However, all the previously mentioned factors which affect our choices do this subconsciously; therefore we are led to believe an action is free when actually it is not. For this reason C. Williams labelled the theories central to hard determinism as ‘pseudo-freedom’ specifically because it is a false freedom. Consequently, if human beings are not responsible for their actions how can they be blame or praise-worthy because of the results of their actions:
‘Either it is an accident that I choose to act as I do or it is not. If it is an accident, then it is merely a matter of chance that I did not choose otherwise; and if it is merely a matter of chance that I did not choose otherwise, it is surely irrational to hold me morally responsible for choosing as I did’
(A.J Ayer)
Due to this morality cannot be free, thus making sin an incoherent concept. How can a human being be labelled sinful if the act they committed was made through no decision of their own? An example of this presented by J. Hospers compares a kleptomaniac and a thief. In a world governed by hard determinism neither is blameworthy as neither person has a choice with regard to the act of theft. Even the thief who was conditioned by past cause, as mentioned previously.
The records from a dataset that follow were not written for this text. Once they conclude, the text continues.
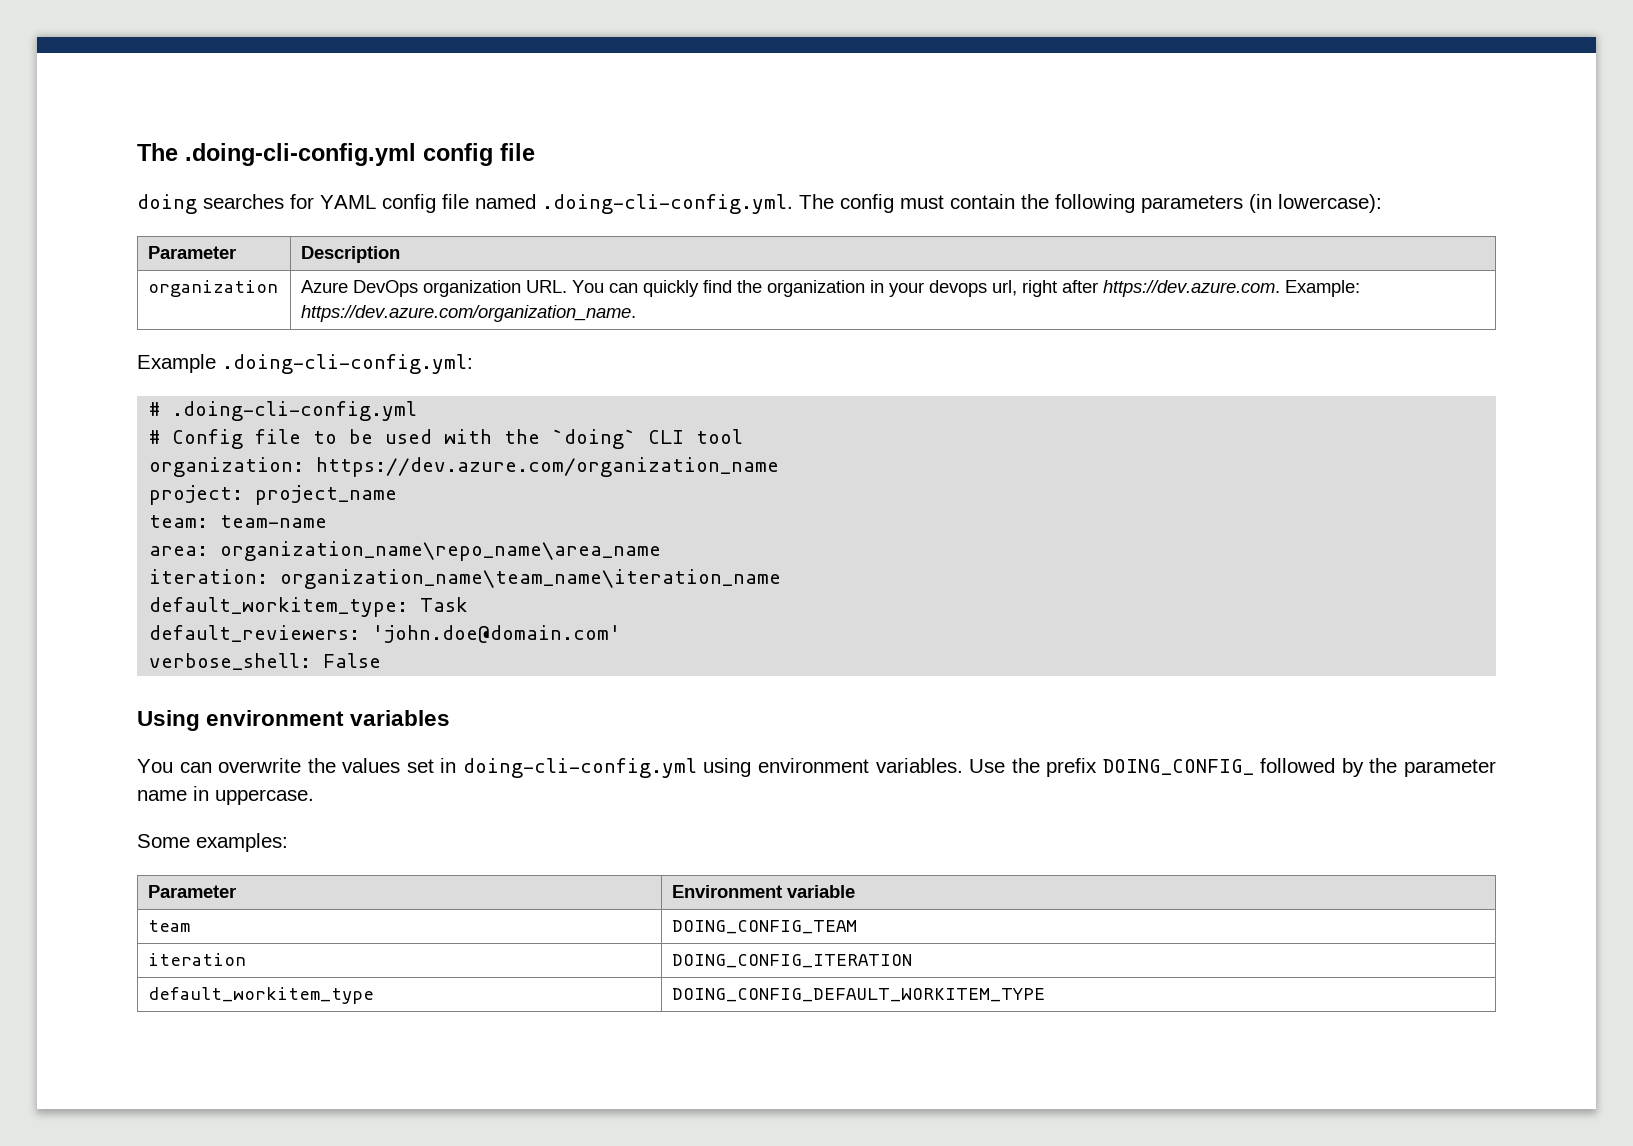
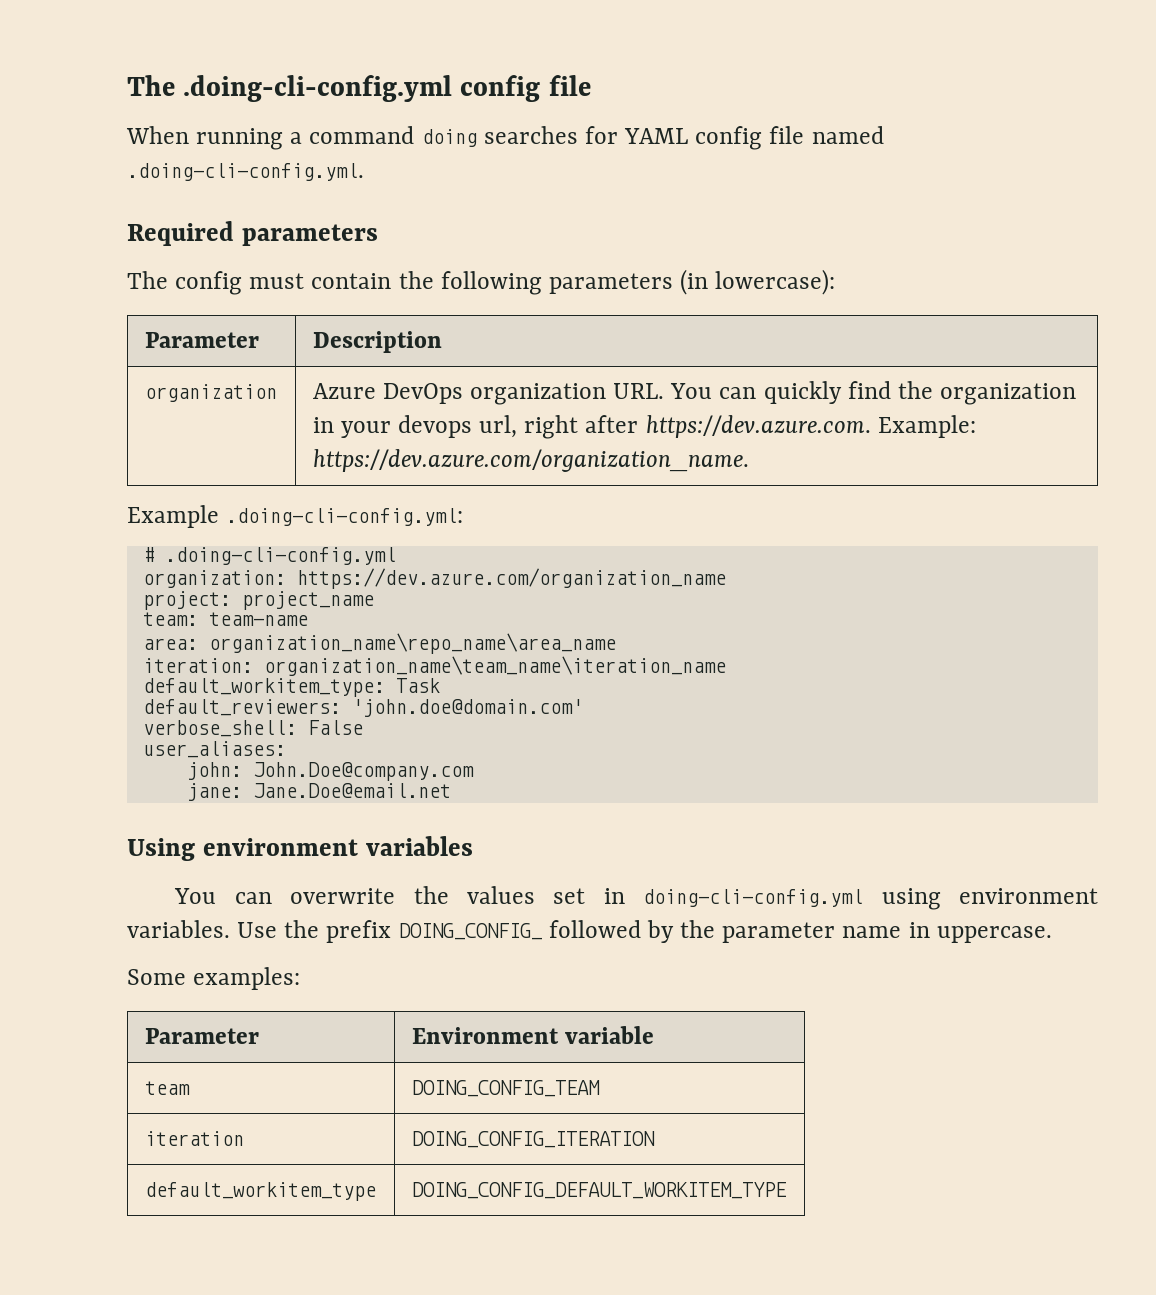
(535, 152) none -> [126,126,415,150] When running a command
(793, 204) none -> [127,221,378,246] // Required parameters //
[149,429,744,449] // # Config file to be used with the `doing` CLI tool -> (396, 556) none
(382, 660) none -> [142,741,286,758] [186,762,474,781] [186,783,451,801] // user_aliases: // john: John.Doe@company.com // jane: Jane.Doe@email.net

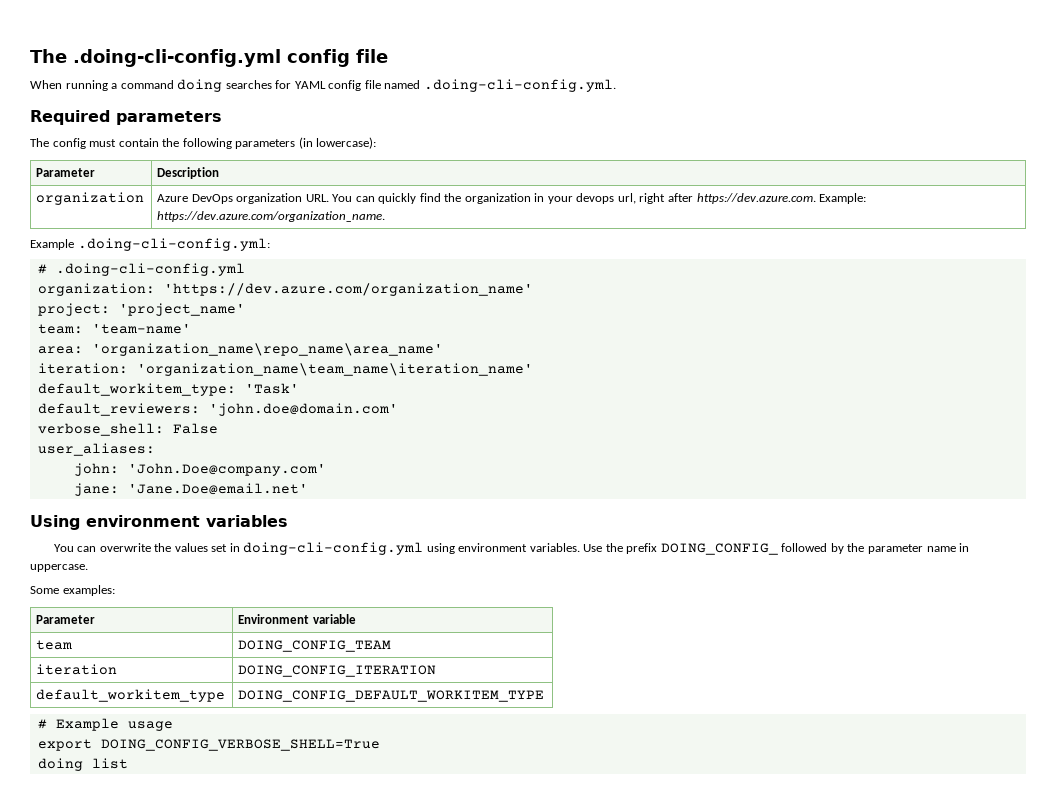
[296,568,726,589] https://dev.azure.com/organization_name -> [163,283,533,296] 'https://dev.azure.com/organization_name'
[241,591,374,610] project_name -> [118,303,245,316] 'project_name'
[208,612,308,626] team-name -> [91,324,191,334] 'team-name'
[208,633,616,654] organization_name\repo_name\area_name -> [91,343,443,356] 'organization_name\repo_name\area_name'
[263,656,726,676] organization_name\team_name\iteration_name -> [136,363,533,376] 'organization_name\team_name\iteration_name'
[395,678,440,693] Task -> [244,383,299,394] 'Task'
[252,762,474,781] John.Doe@company.com -> [127,463,326,476] 'John.Doe@company.com'
[252,783,451,798] Jane.Doe@email.net -> [127,483,308,495] 'Jane.Doe@email.net'
(786, 1190) none -> [37,718,173,731] [37,739,380,751] [37,758,128,771] // # Example usage // export DOING_CONFIG_VERBOSE_SHELL=True // doing list

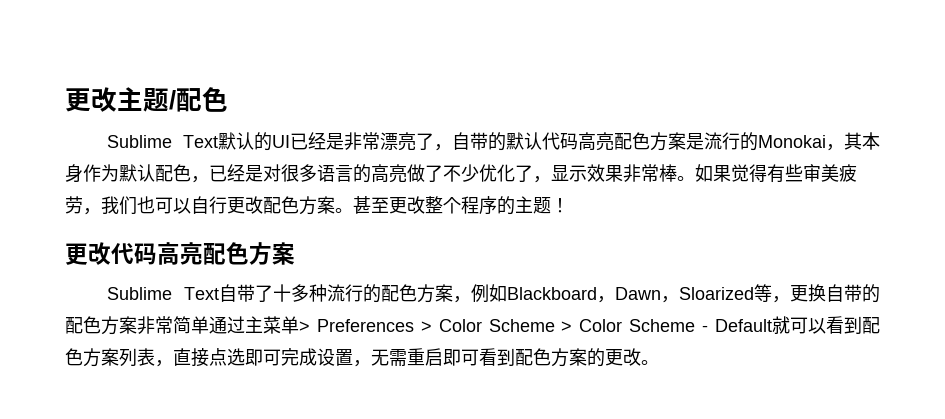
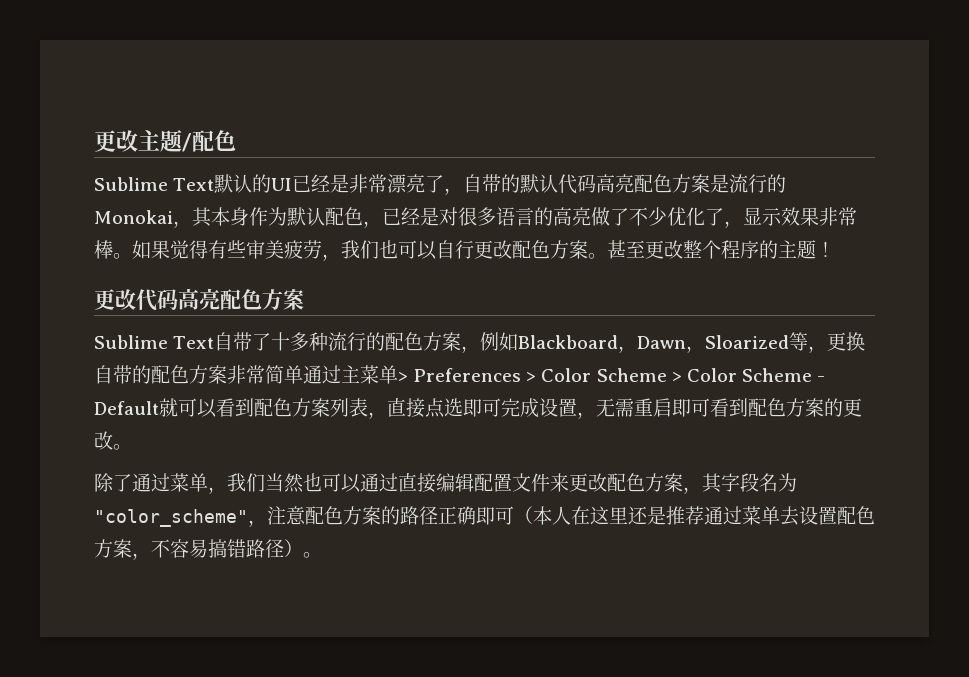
(659, 362) none -> [94,473,797,494] [94,506,875,527] [94,539,322,560] // 除了通过菜单，我们当然也可以通过直接编辑配置文件来更改配色方案，其字段名为"color_scheme"，注意配色方案的路径正确即可（本人在这里还是推荐通过菜单去设置配色方案，不容易搞错路径）。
To summarise, hard determinism focuses on the concept that human beings are not responsible for their actions as they do not decide them freely, rather they are determined for the individual by specific factors and past causes. Although we may believe that we are free to make our own decisions, whatever they may be, we are sadly misunderstood:
‘All events are totally predetermined by other events and so freedom of choice is an illusion’
(J. Mackie)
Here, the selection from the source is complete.